■ Task
Leave out the pictures and reproduce all of the data exactly.

■ Provided material

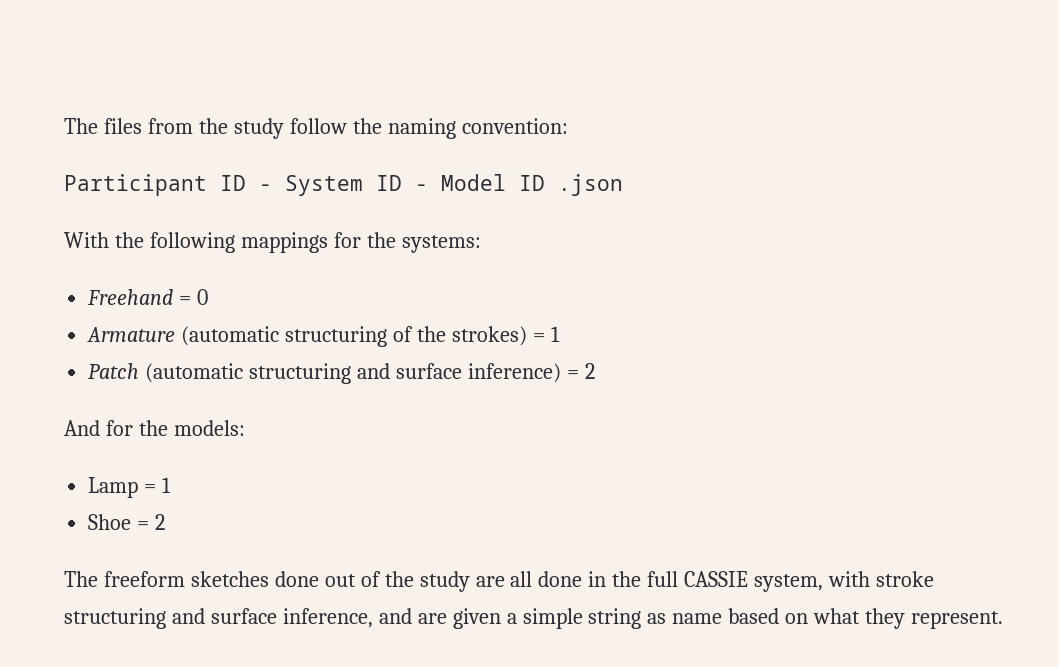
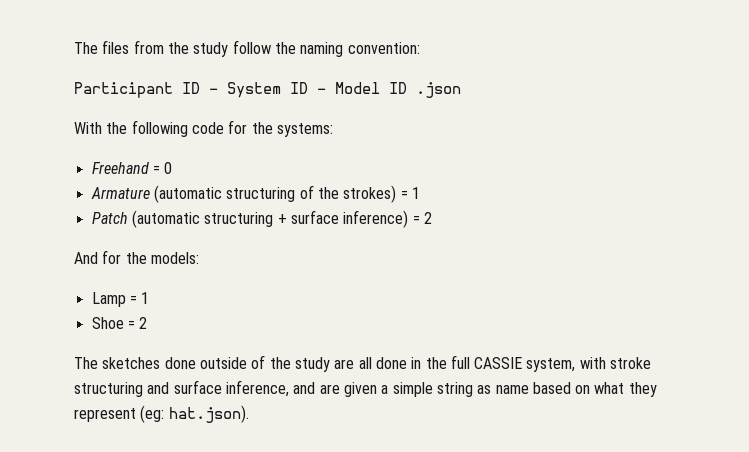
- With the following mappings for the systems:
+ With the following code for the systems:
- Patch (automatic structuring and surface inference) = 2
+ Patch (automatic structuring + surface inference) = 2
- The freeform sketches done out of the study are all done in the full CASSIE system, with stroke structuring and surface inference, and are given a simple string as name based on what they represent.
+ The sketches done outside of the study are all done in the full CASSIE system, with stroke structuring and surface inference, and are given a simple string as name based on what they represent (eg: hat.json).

■ Response
- With the following mappings for the systems:
+ With the following code for the systems:
- Patch (automatic structuring and surface inference) = 2
+ Patch (automatic structuring + surface inference) = 2
- The freeform sketches done out of the study are all done in the full CASSIE system, with stroke structuring and surface inference, and are given a simple string as name based on what they represent.
+ The sketches done outside of the study are all done in the full CASSIE system, with stroke structuring and surface inference, and are given a simple string as name based on what they represent (eg: hat.json).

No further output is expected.